* [Revision comparison data]:
########################################

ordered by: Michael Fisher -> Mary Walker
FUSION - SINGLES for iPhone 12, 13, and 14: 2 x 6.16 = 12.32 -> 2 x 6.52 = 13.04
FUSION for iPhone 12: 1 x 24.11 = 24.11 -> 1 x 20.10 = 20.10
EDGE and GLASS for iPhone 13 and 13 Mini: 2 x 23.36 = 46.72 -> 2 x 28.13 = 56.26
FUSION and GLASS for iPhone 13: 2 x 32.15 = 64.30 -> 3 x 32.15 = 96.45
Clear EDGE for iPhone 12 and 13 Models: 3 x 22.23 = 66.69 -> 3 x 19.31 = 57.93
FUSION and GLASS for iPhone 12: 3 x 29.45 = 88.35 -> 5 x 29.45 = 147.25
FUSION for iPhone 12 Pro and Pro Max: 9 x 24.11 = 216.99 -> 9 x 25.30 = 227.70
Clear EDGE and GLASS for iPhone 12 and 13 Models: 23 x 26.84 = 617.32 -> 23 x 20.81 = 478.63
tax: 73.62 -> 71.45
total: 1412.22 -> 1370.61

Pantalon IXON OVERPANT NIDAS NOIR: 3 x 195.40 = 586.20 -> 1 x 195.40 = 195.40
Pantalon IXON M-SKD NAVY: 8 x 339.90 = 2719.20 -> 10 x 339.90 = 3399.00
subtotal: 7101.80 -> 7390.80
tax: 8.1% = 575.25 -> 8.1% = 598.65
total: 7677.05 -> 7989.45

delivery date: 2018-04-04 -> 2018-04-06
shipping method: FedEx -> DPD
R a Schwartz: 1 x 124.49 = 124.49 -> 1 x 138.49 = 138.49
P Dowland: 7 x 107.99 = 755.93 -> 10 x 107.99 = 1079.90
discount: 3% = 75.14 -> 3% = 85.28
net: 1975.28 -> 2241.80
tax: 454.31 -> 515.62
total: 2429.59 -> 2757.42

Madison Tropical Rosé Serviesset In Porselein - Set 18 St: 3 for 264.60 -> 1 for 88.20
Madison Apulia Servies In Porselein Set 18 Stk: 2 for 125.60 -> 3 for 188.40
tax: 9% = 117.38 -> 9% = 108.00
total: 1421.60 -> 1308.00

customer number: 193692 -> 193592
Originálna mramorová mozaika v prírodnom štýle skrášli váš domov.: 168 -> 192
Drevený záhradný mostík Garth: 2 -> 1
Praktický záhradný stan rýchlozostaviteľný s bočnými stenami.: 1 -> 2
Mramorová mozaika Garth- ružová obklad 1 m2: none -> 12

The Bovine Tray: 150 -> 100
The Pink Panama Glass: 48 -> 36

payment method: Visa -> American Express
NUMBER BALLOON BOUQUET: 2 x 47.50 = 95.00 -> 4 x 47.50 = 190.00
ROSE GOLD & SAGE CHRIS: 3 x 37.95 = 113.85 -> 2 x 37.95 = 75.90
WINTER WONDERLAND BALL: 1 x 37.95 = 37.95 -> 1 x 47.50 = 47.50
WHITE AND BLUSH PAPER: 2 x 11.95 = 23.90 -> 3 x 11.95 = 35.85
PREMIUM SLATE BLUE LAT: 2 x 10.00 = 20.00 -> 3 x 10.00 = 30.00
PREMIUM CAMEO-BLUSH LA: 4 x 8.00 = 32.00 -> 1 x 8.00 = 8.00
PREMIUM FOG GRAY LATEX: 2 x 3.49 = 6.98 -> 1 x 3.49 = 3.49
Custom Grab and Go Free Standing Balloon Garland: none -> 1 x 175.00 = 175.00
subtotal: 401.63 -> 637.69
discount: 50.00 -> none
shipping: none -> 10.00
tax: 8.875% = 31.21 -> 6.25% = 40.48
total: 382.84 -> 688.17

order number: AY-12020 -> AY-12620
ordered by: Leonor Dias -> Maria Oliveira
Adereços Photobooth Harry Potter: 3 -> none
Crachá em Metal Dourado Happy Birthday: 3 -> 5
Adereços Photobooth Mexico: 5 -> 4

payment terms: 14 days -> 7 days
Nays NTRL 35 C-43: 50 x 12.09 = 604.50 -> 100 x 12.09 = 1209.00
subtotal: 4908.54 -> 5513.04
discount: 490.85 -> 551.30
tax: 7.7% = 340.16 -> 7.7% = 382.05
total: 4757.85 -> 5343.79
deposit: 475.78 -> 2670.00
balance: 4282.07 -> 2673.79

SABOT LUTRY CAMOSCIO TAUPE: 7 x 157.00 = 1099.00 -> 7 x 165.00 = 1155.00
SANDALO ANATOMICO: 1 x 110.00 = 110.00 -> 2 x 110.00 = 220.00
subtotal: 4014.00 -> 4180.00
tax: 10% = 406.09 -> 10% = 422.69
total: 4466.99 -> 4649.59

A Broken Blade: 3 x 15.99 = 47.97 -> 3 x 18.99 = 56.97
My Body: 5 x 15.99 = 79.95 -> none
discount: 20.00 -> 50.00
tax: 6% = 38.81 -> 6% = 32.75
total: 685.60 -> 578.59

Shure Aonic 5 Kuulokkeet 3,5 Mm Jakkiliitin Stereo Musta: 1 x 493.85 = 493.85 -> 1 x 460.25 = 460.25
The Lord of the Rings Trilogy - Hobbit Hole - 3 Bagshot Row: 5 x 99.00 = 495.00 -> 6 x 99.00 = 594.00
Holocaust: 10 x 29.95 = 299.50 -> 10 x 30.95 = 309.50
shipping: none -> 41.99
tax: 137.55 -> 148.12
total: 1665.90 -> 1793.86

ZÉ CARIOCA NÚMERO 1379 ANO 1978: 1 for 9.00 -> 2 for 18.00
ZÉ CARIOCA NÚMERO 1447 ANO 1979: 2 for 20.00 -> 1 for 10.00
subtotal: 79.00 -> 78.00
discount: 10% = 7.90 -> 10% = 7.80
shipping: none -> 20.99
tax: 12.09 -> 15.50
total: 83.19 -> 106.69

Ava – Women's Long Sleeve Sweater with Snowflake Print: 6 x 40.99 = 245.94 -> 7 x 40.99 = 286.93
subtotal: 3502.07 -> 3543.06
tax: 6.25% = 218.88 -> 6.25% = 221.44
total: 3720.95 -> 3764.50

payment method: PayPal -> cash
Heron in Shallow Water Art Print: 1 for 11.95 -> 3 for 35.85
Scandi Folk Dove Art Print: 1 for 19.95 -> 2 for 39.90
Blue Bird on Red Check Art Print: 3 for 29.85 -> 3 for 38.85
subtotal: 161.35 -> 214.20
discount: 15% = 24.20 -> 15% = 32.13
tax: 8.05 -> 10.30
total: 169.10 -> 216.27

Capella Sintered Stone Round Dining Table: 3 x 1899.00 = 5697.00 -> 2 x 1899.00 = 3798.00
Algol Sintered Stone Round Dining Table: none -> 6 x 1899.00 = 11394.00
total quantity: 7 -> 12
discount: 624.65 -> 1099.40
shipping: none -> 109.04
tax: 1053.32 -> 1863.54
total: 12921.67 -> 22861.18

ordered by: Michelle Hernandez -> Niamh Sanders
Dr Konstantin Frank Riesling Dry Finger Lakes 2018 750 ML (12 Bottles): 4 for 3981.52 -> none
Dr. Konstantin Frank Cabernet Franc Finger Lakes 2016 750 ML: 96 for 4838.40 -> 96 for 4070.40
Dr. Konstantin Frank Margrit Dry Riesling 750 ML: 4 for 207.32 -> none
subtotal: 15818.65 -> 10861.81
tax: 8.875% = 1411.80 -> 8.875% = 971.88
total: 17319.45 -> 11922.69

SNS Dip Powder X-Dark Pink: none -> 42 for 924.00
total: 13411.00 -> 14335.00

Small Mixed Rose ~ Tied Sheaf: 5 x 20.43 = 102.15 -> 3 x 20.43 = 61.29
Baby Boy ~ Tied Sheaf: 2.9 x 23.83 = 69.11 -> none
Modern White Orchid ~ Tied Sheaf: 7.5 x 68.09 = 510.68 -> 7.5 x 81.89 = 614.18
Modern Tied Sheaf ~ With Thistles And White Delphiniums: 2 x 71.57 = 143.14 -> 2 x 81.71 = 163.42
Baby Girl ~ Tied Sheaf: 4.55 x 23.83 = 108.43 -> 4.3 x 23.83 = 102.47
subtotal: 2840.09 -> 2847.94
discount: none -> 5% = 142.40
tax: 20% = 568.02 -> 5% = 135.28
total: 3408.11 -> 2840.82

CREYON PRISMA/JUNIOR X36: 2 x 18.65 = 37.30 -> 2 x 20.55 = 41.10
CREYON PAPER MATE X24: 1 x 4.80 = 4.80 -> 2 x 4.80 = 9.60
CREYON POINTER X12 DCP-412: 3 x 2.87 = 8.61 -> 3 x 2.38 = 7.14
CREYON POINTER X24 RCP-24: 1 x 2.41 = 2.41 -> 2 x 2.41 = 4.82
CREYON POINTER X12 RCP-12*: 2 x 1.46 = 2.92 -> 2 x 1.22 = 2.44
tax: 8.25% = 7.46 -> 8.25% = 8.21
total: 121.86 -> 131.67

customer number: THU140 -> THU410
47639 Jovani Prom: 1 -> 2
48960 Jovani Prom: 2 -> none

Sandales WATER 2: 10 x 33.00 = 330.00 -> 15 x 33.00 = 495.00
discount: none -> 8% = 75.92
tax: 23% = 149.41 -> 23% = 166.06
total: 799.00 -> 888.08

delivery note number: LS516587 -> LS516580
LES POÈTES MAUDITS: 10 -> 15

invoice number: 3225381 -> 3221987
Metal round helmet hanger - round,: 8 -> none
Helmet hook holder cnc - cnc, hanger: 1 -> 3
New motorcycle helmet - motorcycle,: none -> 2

########################################

Look through the data above and return exactly the lines from the one that contains "discount: 50.00 -> none" to the one that contains "SABOT LUTRY CAMOSCIO", inclusive, with nothing else.

* [WRITTEN ANSWER]:
discount: 50.00 -> none
shipping: none -> 10.00
tax: 8.875% = 31.21 -> 6.25% = 40.48
total: 382.84 -> 688.17

order number: AY-12020 -> AY-12620
ordered by: Leonor Dias -> Maria Oliveira
Adereços Photobooth Harry Potter: 3 -> none
Crachá em Metal Dourado Happy Birthday: 3 -> 5
Adereços Photobooth Mexico: 5 -> 4

payment terms: 14 days -> 7 days
Nays NTRL 35 C-43: 50 x 12.09 = 604.50 -> 100 x 12.09 = 1209.00
subtotal: 4908.54 -> 5513.04
discount: 490.85 -> 551.30
tax: 7.7% = 340.16 -> 7.7% = 382.05
total: 4757.85 -> 5343.79
deposit: 475.78 -> 2670.00
balance: 4282.07 -> 2673.79

SABOT LUTRY CAMOSCIO TAUPE: 7 x 157.00 = 1099.00 -> 7 x 165.00 = 1155.00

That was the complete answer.